All of the above 3 representations are the same thing at the end of the day, with very minor differences in runtime overhead. Do you agree?

Why is it hard to grasp the underlying sameness of all these patterns?

In C++ the paradigm of using source and header files to create object files to then pass to the linker is entirely messed up due to the following non-exhaustive list:
* Constructors * Breakage of encapsulation * Header only libraries * Different usage of global variables * Excessive use and reliance on templates

Although the underlying reality has not changed, it's a completely different paradigm to the programmer, that is so convoluted that (novice) C++ programmers don't really have any reason to understand it, and so they don't see the fundamental C paradigm either.

In C, it is very common to have .c files with global variables defined at the top (static ie filescope). In C++, many .cpp files do not have global variables. Of course the global variables have to exist somewhere but they are either class globals (ie. static in a class), or they exist in a small set of "top level" cpp files.
A lot of times global variables are hardly used at all because people in my opinion tend to overuse and over-rely on dynamic memory allocation and standard algorithms.

Notice that the idea "C files as instances of classes" is absolutely not compatible with the ideas of dynamically instantiating classes, move semantics, value types, RAII, composition of std::algorithm's, none of that.

Hence me saying this is just a loose analogy, not a tautology.

This is static allocation, ie. global variables. It's not sexy abstract cool stuff, this is the cold hard truth. The abstractions put wool over your eyes. Why are you even using C++ at all? Red pill or blue pill? I like both here.

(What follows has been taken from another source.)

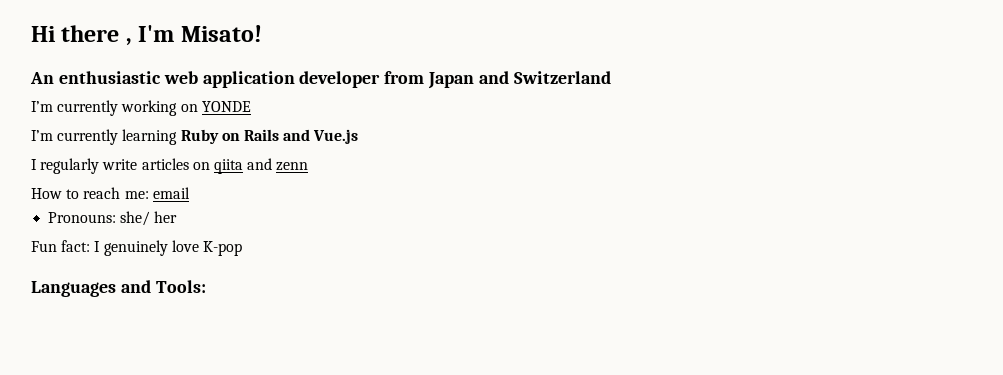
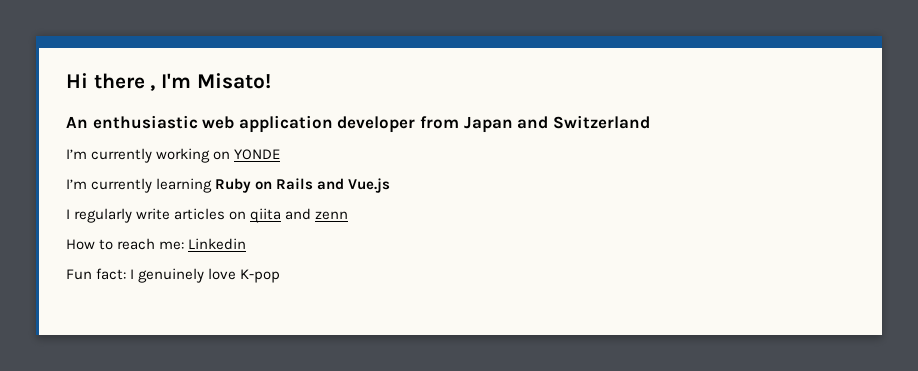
- How to reach me: email
- Pronouns: she/ her
+ How to reach me: Linkedin
- Languages and Tools:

I think this is related to why I tend to meet C++ programmers that don't understand translation units. The conceptual understanding of translation units maps well onto the C programmer's model, but it does not for C++.

A C programmer could think of writing all C code in assembly by hand and using the linker to link the executable. Not that they would, but they can imagine how it would be structured and written. A C++ programmer may get brain damage attempting the equivalent.

For some reason (novice) C++ programmers think they are at an abstraction level as high up from the CPU as python is. So high that they don't see a need to even have a programmer's model of the CPU itself. So high that they make-believe and assume the existence of a magic layer of stuff that holds everything they don't understand. But constantly the boundaries and contents of this layer morph around as logical contradictions are forgotten and make-believed again. Is it runtime, link time, compile time, preprocessor time, is it the OS, is it the CPU itself. People actually think there is a C++ runtime environment like there is in java and python. They literally lie to themselves like conspiracy theorists do.
This is entirely wrong. C++ is much closer to C and much closer to the CPU than python is.
There is no magic, there is only the machine.

The object file as class instance idea works nicely with the filesystem

OK enough of the ranting. Why do I care to share this idea?

I personally like using the filesystem to be the skeleton of my architecture.
The hierarchical view, if it maps onto the system you're developing, works well.
So I don't necessarily see a problem with i2c1.c and i2c2.c.
It doesn't scream out to me that there should be i2c.c, and then elsewhere 2 instances of i2c_t.
Sure, I would not like to see massive duplication in i2c1.c and i2c2.c but it is possible to factor out dupes.
What I do like is that I can see that there are 2 I2C interfaces being used in this system.
Perhaps if this was all under a BSP/ layer, looking inside BSP/ would tell you all the components.

Perhaps try thinking of an executable from the linker first, then out to the source code.
Instead of looking at the source code and doing a hail mary hoping for an executable to come out.